E. The court may, in addition to the imposition of a basic sentence of imprisonment, impose a fine not to exceed:
(1) for a first degree felony resulting in the death of a child, seventeen thousand five hundred dollars ($17,500);
(2) for a first degree felony for aggravated criminal sexual penetration, [seventeen thousand five hundred dollars ($17,500)] one hundred thousand dollars ($100,000);
(3) for a first degree felony, fifteen thousand dollars ($15,000);
(4) for a first degree felony for criminal sexual penetration of a child, one hundred thousand dollars ($100,000);
[(4)] (5) for a second degree felony resulting in the death of a human being, twelve thousand five hundred dollars ($12,500);
[(5)] (6) for a second degree felony for a sexual offense against a child, twelve thousand five hundred dollars ($12,500);
[(6)] (7) for a second degree felony for sexual exploitation of children, five thousand dollars ($5,000);
[(7)] (8) for a second degree felony, ten thousand dollars ($10,000);
[(8)] (9) for a third degree felony resulting in the death of a human being, five thousand dollars ($5,000);
[(9)] (10) for a third degree felony for a sexual offense against a child, five thousand dollars ($5,000);
[(10)] (11) for a third degree felony for sexual exploitation of children, five thousand dollars ($5,000);
[(11)] (12) for a third or fourth degree felony, five thousand dollars ($5,000); or
[(12)] (13) for a fourth degree felony for sexual exploitation of children, five thousand dollars ($5,000).
F. When the court imposes a sentence of imprisonment for a felony offense, the court shall indicate whether or not the offense is a serious violent offense as defined in Section 33-2-34 NMSA 1978. The court shall inform an offender that the offender’s sentence of imprisonment is subject to the provisions of Sections 33-2-34, 33-2-36, 33-2-37 and 33-2-38 NMSA 1978. If the court fails to inform an offender that the offender’s sentence is subject to those provisions or if the court provides the offender with erroneous information regarding those provisions, the failure to inform or the error shall not provide a basis for a writ of habeas corpus.

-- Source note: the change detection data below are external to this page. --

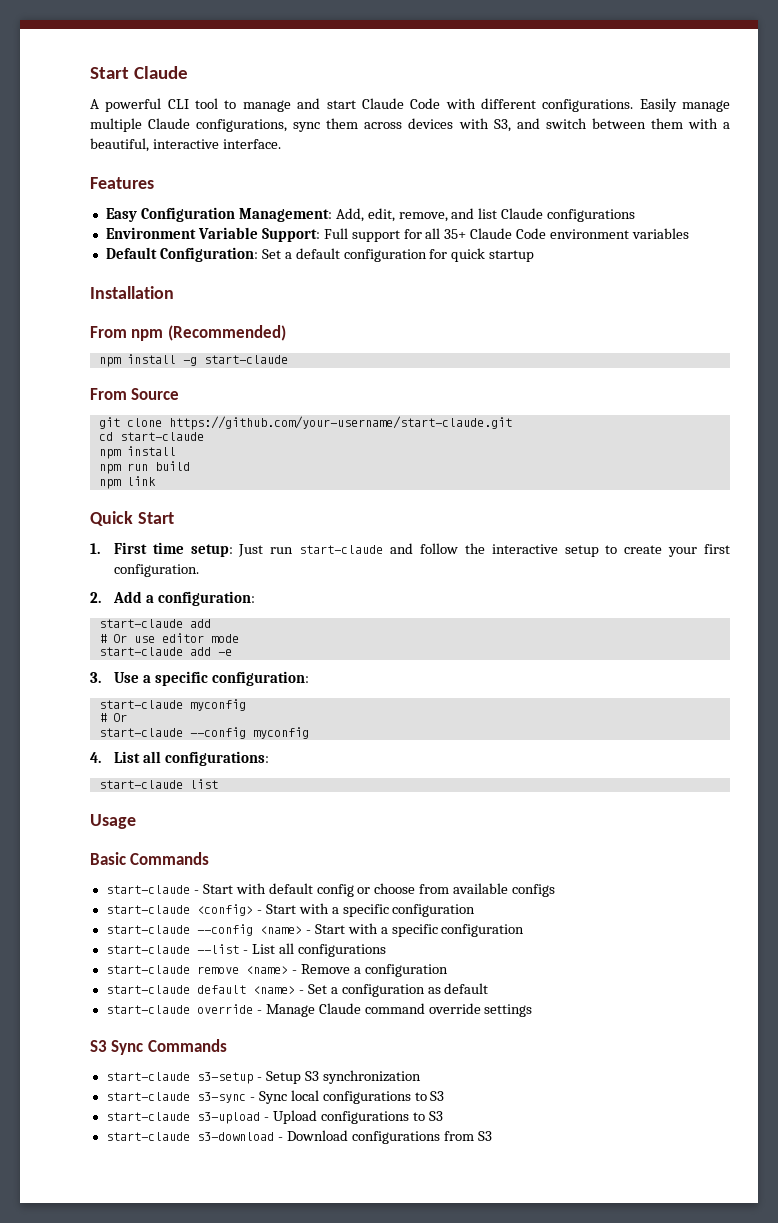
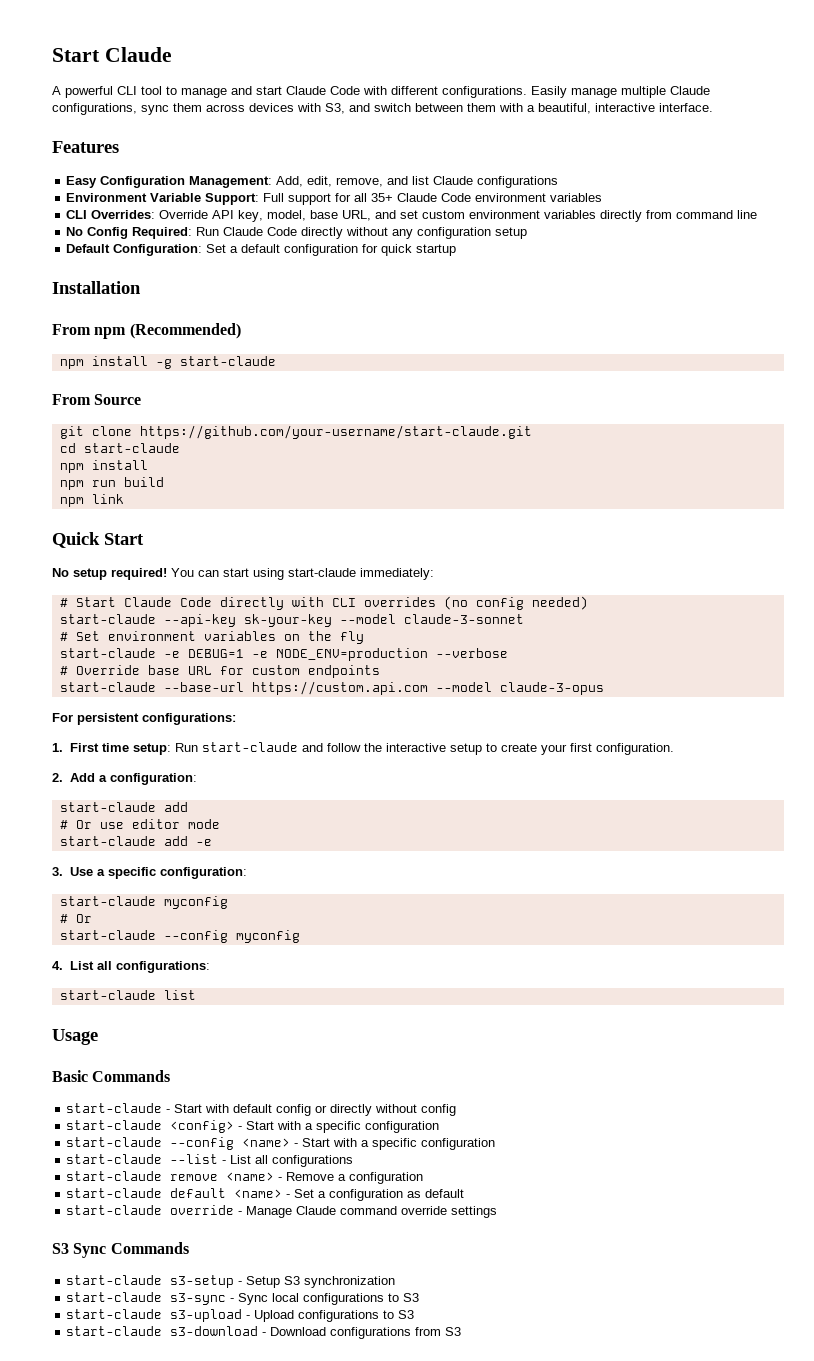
+ CLI Overrides: Override API key, model, base URL, and set custom environment variables directly from command line
+ No Config Required: Run Claude Code directly without any configuration setup
+ No setup required! You can start using start-claude immediately:
+ # Start Claude Code directly with CLI overrides (no config needed)
+ start-claude --api-key sk-your-key --model claude-3-sonnet
+ # Set environment variables on the fly
+ start-claude -e DEBUG=1 -e NODE_ENV=production --verbose
+ # Override base URL for custom endpoints
+ start-claude --base-url https://custom.api.com --model claude-3-opus
+ For persistent configurations:
- 1. First time setup: Just run start-claude and follow the interactive setup to create your first configuration.
+ 1. First time setup: Run start-claude and follow the interactive setup to create your first configuration.
- start-claude - Start with default config or choose from available configs
+ start-claude - Start with default config or directly without config

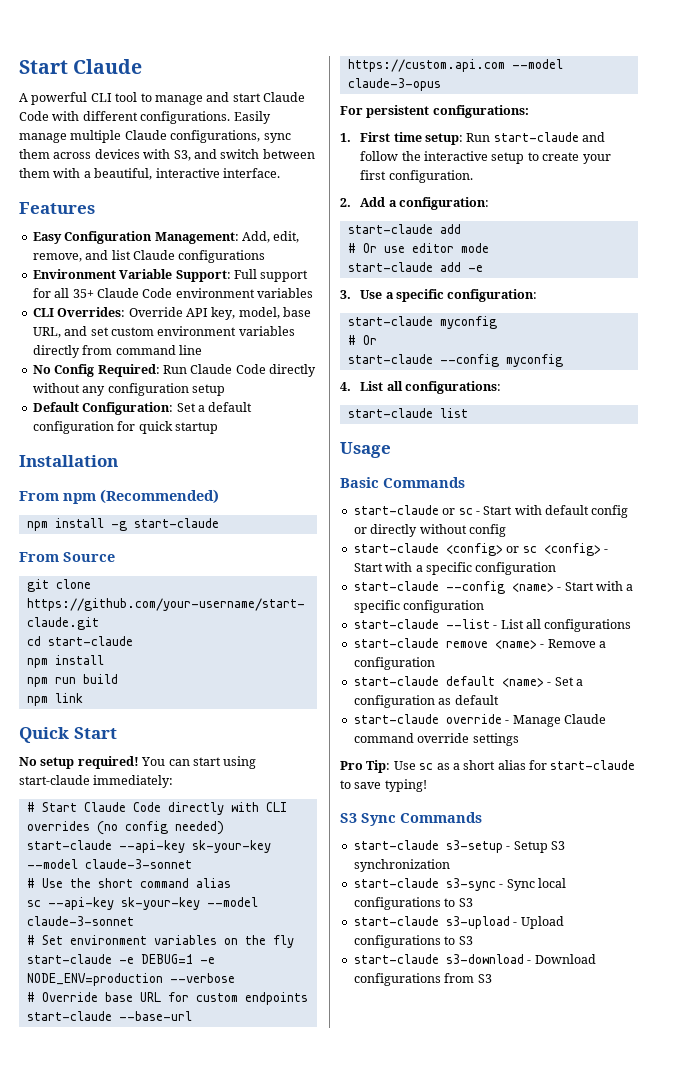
+ # Use the short command alias
+ sc --api-key sk-your-key --model claude-3-sonnet
- start-claude - Start with default config or directly without config
+ start-claude or sc - Start with default config or directly without config
- start-claude <config> - Start with a specific configuration
+ start-claude <config> or sc <config> - Start with a specific configuration
+ Pro Tip: Use sc as a short alias for start-claude to save typing!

G. No later than October 31 of each year, the
New Mexico sentencing commission shall provide a written report to the secretary of corrections, all New Mexico criminal court judges, the administrative office of the district attorneys and the chief public defender. The report shall specify the average reduction in the sentence of imprisonment for serious violent offenses and nonviolent offenses, as defined in Section 33-2-34 NMSA 1978, due to meritorious deductions earned by prisoners during the previous fiscal year pursuant to the provisions of Sections 33-2-34, 33-2-36, 33-2-37 and 33-2-38 NMSA 1978. The corrections department shall allow the commission access to documents used by the department to determine earned meritorious deductions for prisoners.”